The paper, published in the journal Nature on Tuesday, mapped the origins of the Pama-Nyungan family of languages, which encompasses about 90% of the continent. It traced the dominant family of languages back to an area near an isolated place known today as Burketown.
“All the languages from the Torres Strait to Bunbury, from the Pilbara to the Grampians, are descended from a single ancestor language that spread across the continent to all but the Kimberley and the Top End,” wrote co-author Claire Bowern, professor of linguistics at Yale University. “Where this language came from, how old it is, and how it spread, has been something of a puzzle.” […]

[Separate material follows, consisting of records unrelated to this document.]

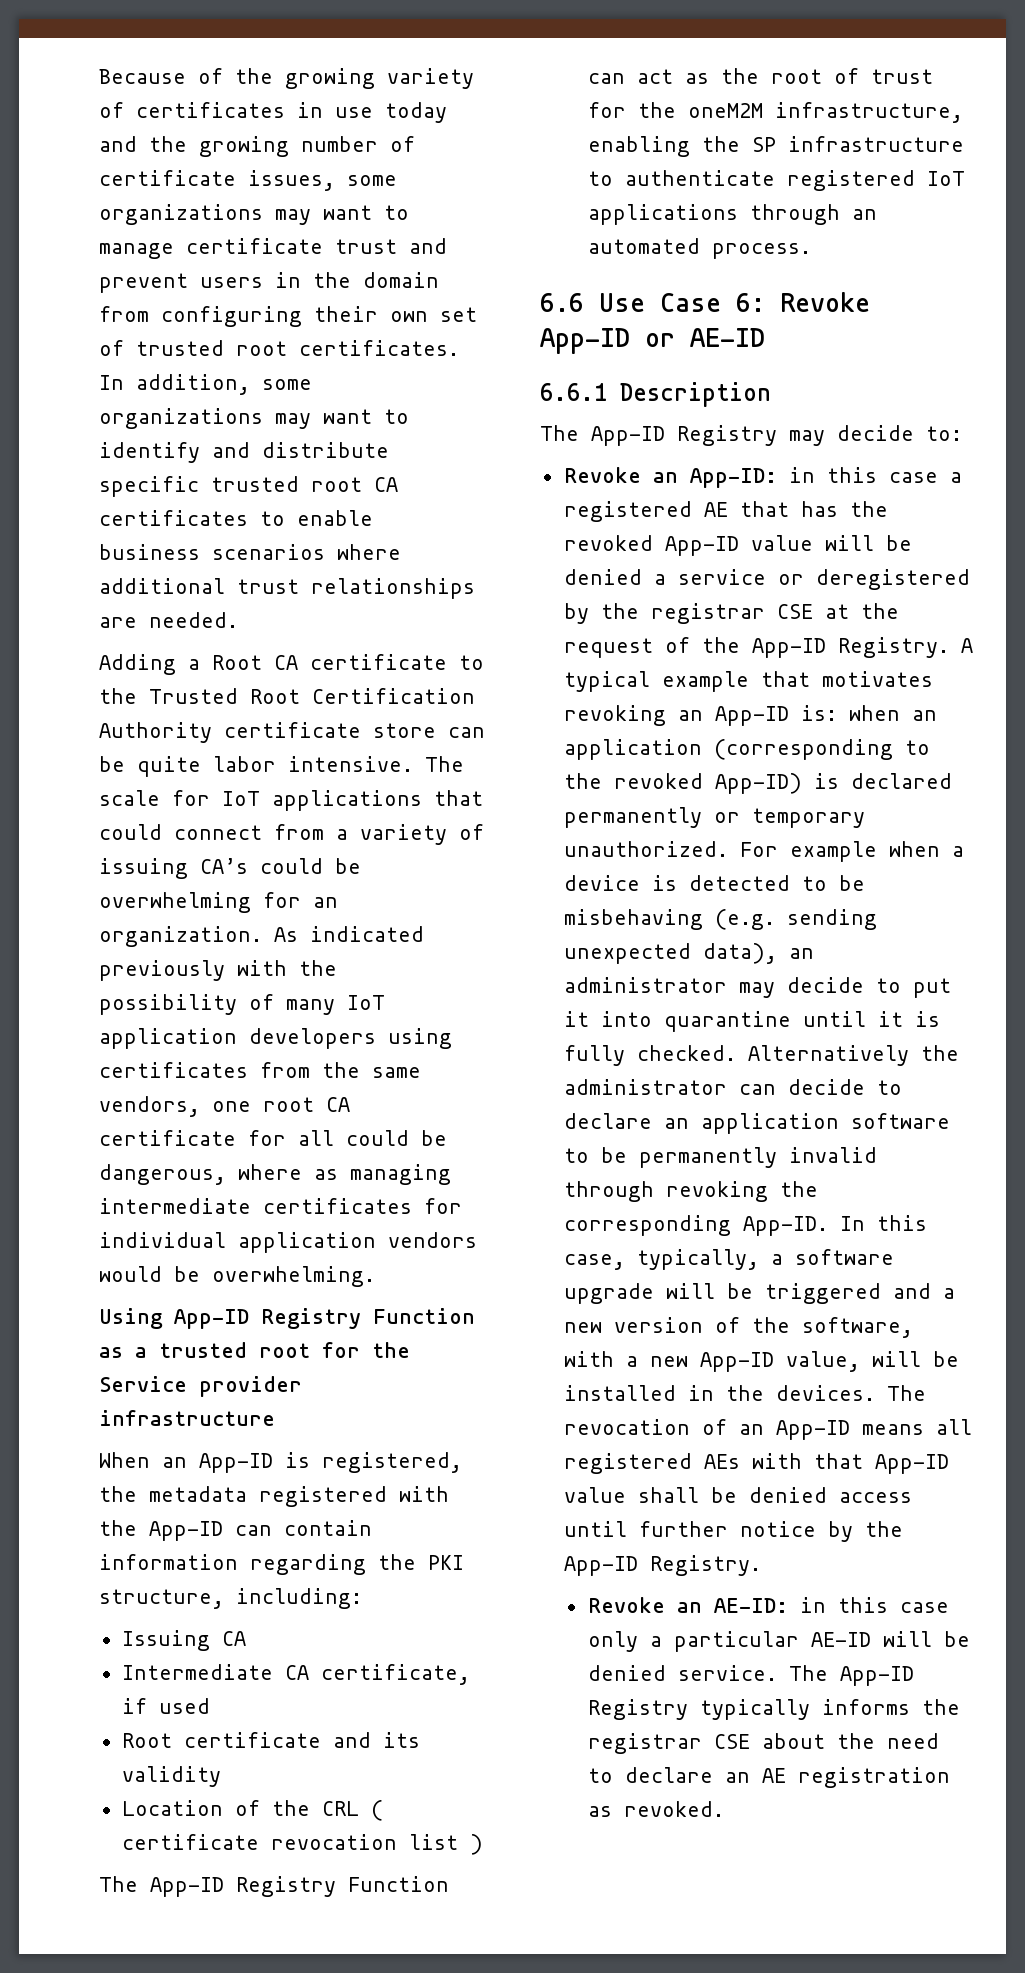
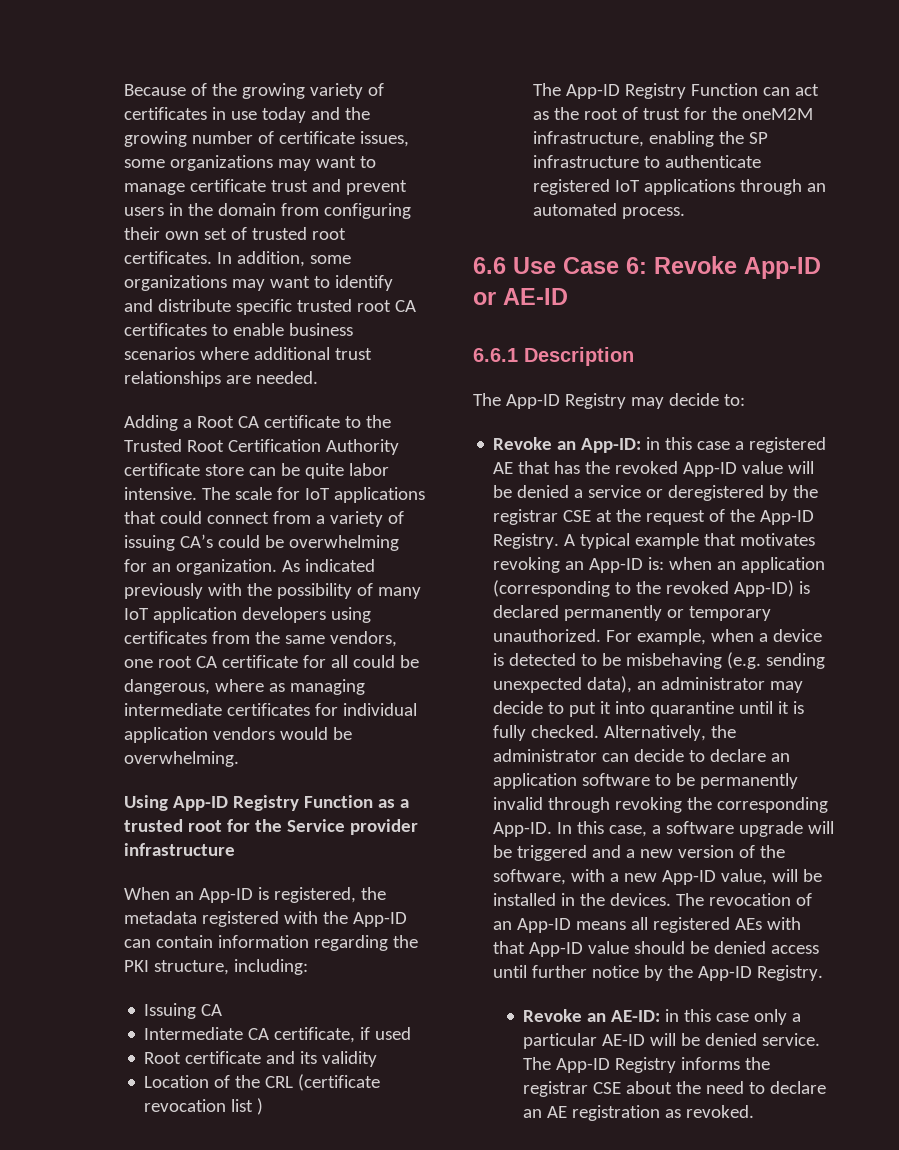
- Location of the CRL ( certificate revocation list )
+ Location of the CRL (certificate revocation list )
- For example when a device is detected to be misbehaving (e.g. sending unexpected data), an administrator may decide to put it into quarantine until it is fully checked.
+ For example, when a device is detected to be misbehaving (e.g. sending unexpected data), an administrator may decide to put it into quarantine until it is fully checked.
- Alternatively the administrator can decide to declare an application software to be permanently invalid through revoking the corresponding App-ID.
+ Alternatively, the administrator can decide to declare an application software to be permanently invalid through revoking the corresponding App-ID.
- In this case, typically, a software upgrade will be triggered and a new version of the software, with a new App-ID value, will be installed in the devices.
+ In this case, a software upgrade will be triggered and a new version of the software, with a new App-ID value, will be installed in the devices.
- The revocation of an App-ID means all registered AEs with that App-ID value shall be denied access until further notice by the App-ID Registry.
+ The revocation of an App-ID means all registered AEs with that App-ID value should be denied access until further notice by the App-ID Registry.
- The App-ID Registry typically informs the registrar CSE about the need to declare an AE registration as revoked.
+ The App-ID Registry informs the registrar CSE about the need to declare an AE registration as revoked.

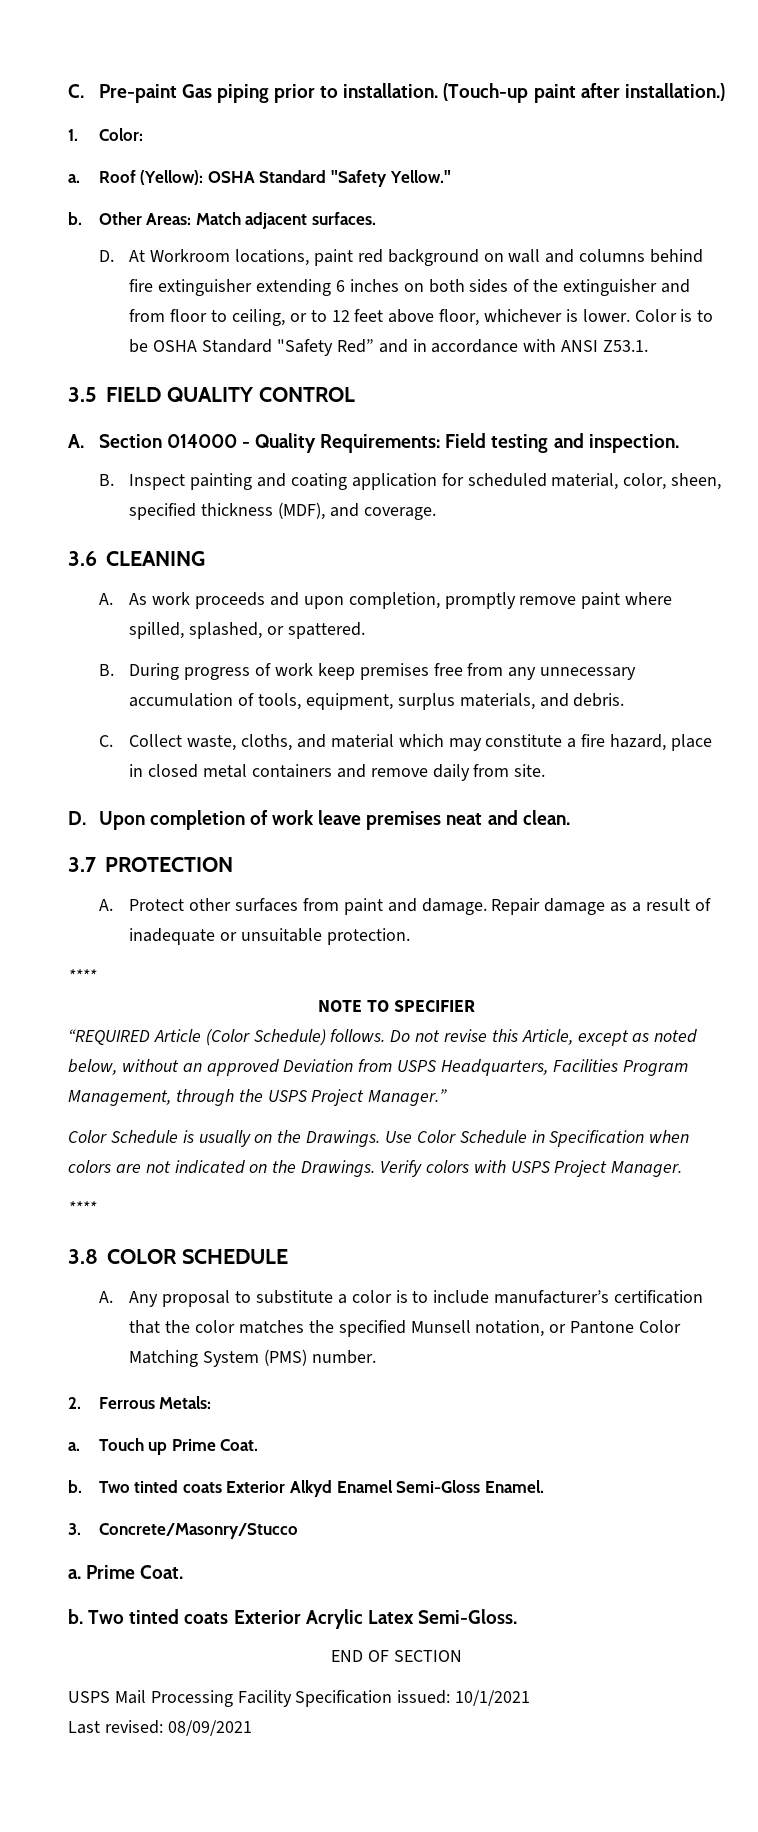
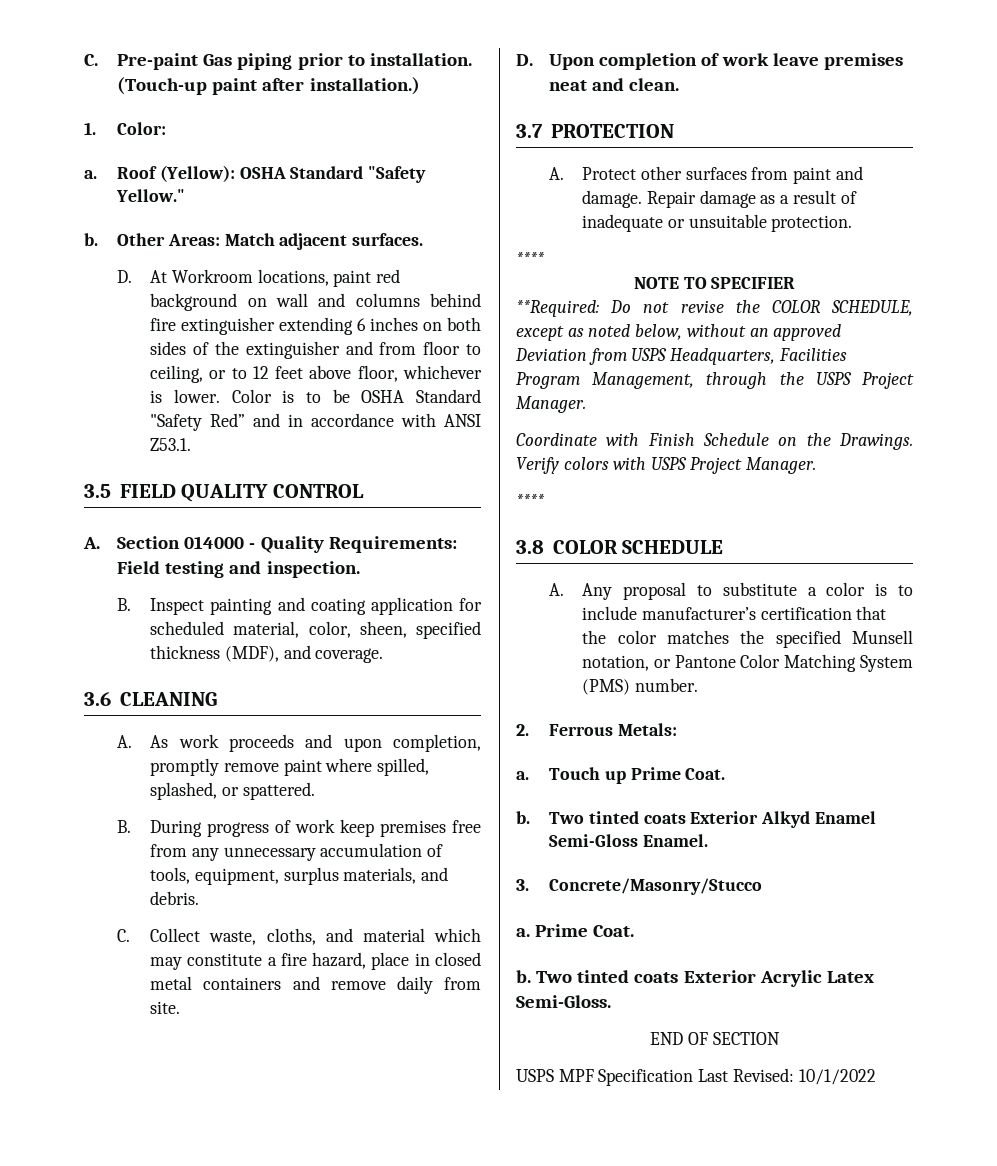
- “REQUIRED Article (Color Schedule) follows. Do not revise this Article, except as noted below, without an approved Deviation from USPS Headquarters, Facilities Program Management, through the USPS Project Manager.”
- Color Schedule is usually on the Drawings. Use Color Schedule in Specification when colors are not indicated on the Drawings.
+ **Required: Do not revise the COLOR SCHEDULE, except as noted below, without an approved Deviation from USPS Headquarters, Facilities Program Management, through the USPS Project Manager.
+ Coordinate with Finish Schedule on the Drawings.
- USPS Mail Processing Facility Specification issued: 10/1/2021
- Last revised: 08/09/2021
+ USPS MPF Specification Last Revised: 10/1/2022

The researchers used an adapted computer model originally designed to map the spread of viruses, and built a family tree of “cognates” – identical or similar words across multiple languages. Pama-Nyungan is one of 28 Aboriginal or Torres Strait Islander language families. In contrast, Europe had four such families.
The results traced Pama-Nyungan back to a site south of the Gulf of Carpentaria, and indicate it emerged in the mid-Holocene period 4,000 to 6,000 years ago and rapidly replacing the existing languages.
It also aligned with archaeological discoveries in the region, including tool technologies which could explain the expansion across the continent, as could changes in ceremonies or marriage customs, the paper said. […]
“We’ve got a clearer picture now of when and where things started expanding, but there remains this question about exactly what drove it,” co-author Prof Quentin Atkinson of Auckland University’s school of psychology told Guardian Australia.
“What could possibly have happened to allow this group – initially one language – to spread across 90% of Australia and replace everyone else?”
Bowern discusses the study here, with a couple of useful maps; the paper itself, “The origin and expansion of Pama–Nyungan languages across Australia,” by Remco R. Bouckaert, Claire Bowern, and Quentin D. Atkinson, is behind a paywall. Thanks, Trevor!